# Task requirements
Only the lines of the data below from the one with "html: none ->" through the one with "align-items: flex-start ->" are wanted. Repeat them exactly.

Extracted material section start

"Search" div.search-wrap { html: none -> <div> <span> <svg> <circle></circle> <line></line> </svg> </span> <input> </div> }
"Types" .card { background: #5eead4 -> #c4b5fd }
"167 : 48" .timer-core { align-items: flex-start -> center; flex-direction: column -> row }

Extracted material section end
Extracted material section start

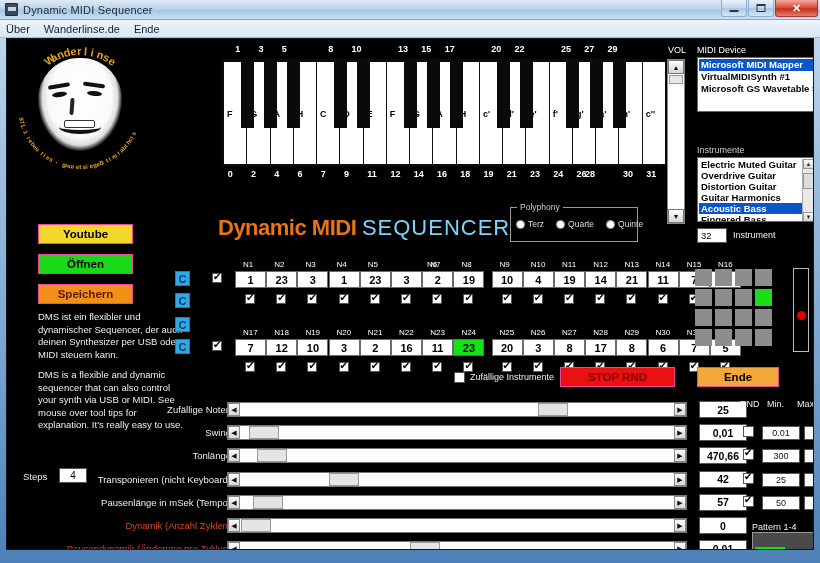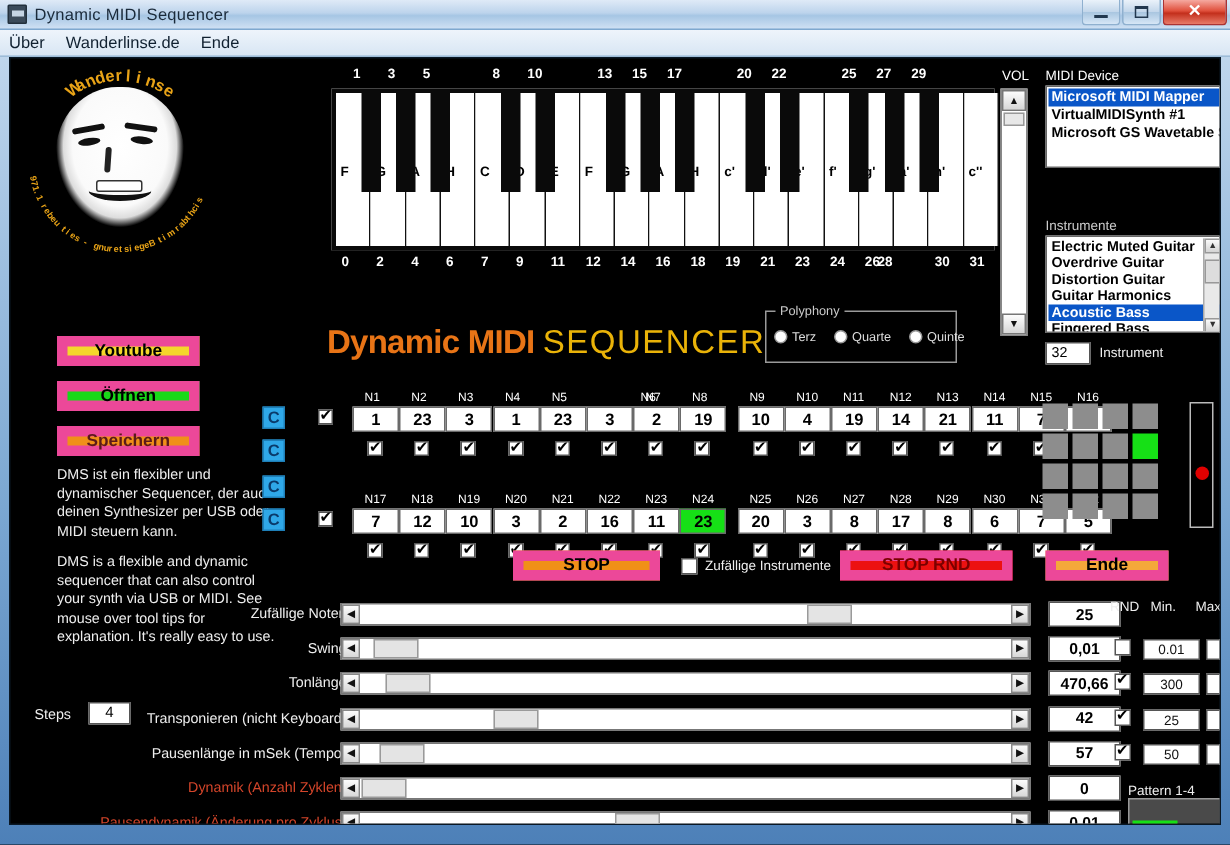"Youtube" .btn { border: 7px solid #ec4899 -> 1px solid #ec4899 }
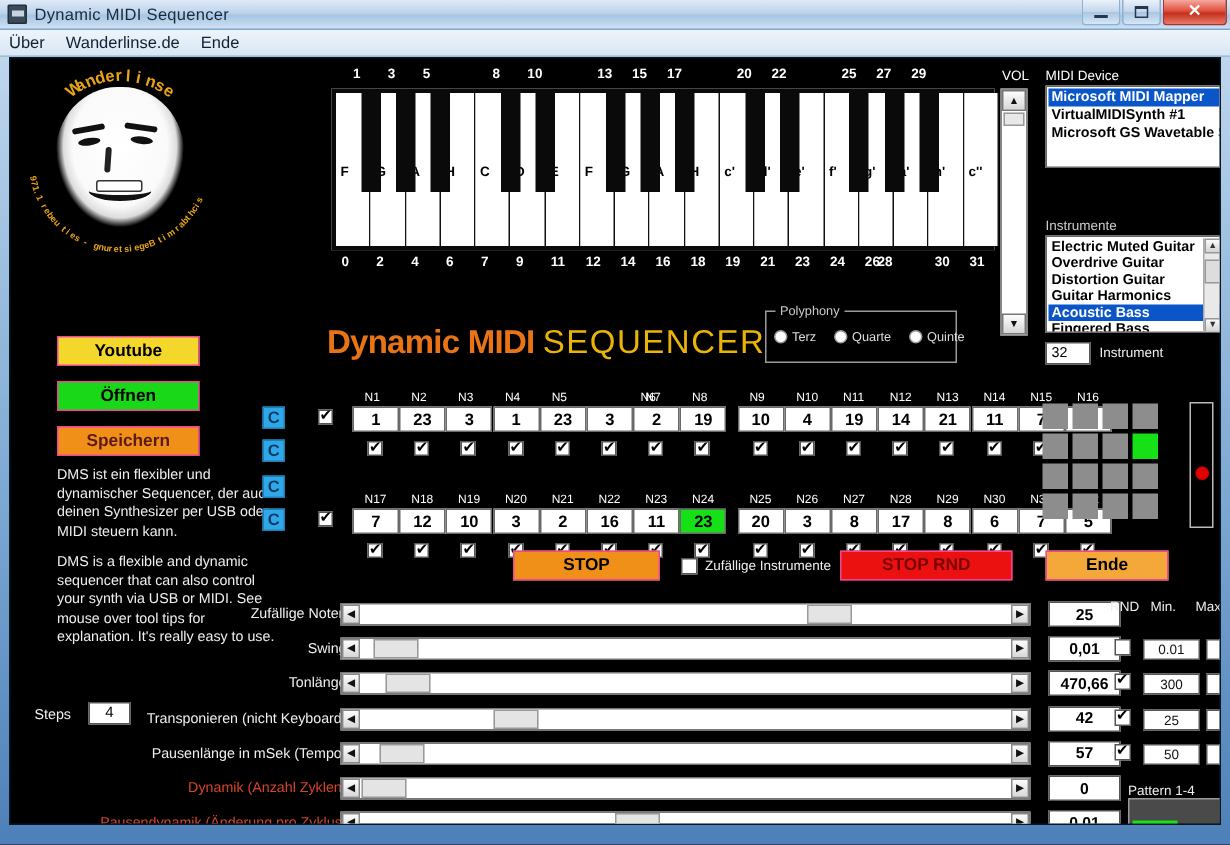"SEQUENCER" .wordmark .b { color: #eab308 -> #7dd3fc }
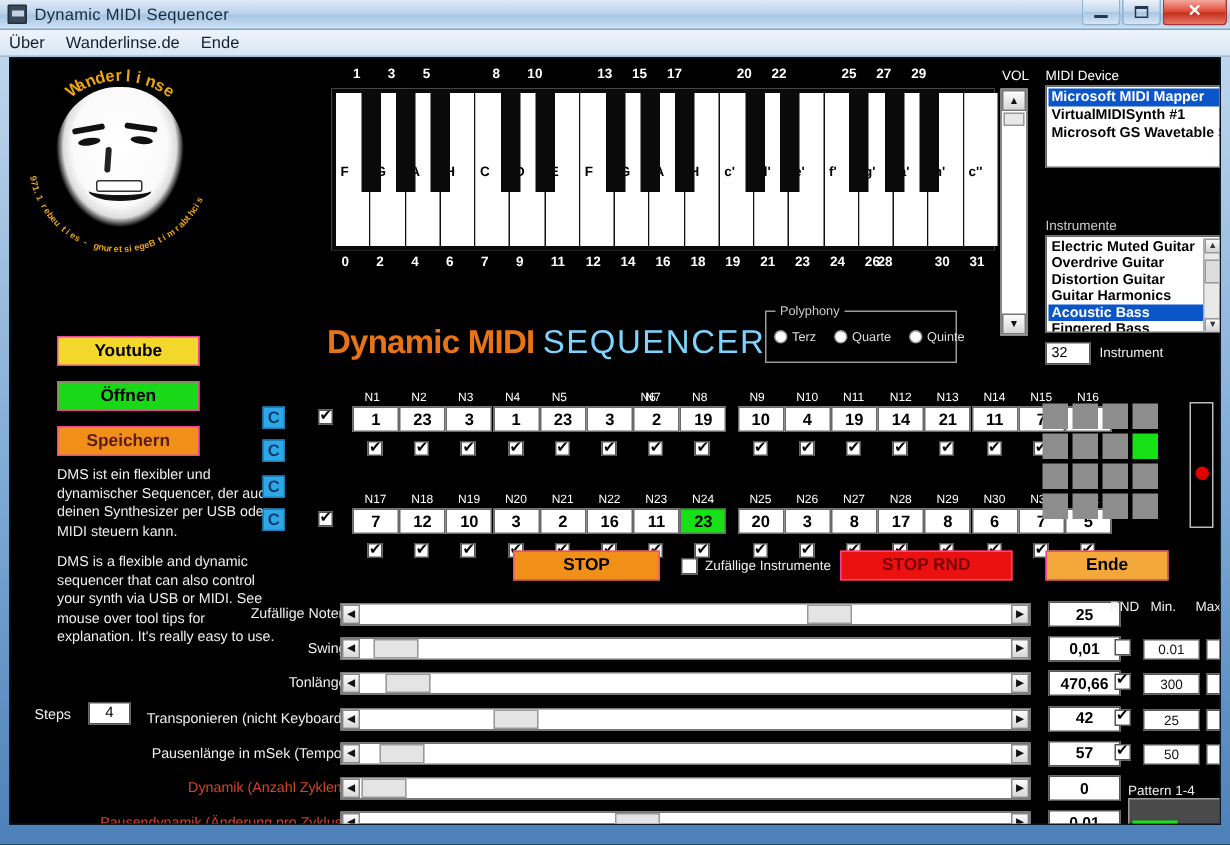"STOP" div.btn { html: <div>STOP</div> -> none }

Extracted material section end

# Written response
"Search" div.search-wrap { html: none -> <div> <span> <svg> <circle></circle> <line></line> </svg> </span> <input> </div> }
"Types" .card { background: #5eead4 -> #c4b5fd }
"167 : 48" .timer-core { align-items: flex-start -> center; flex-direction: column -> row }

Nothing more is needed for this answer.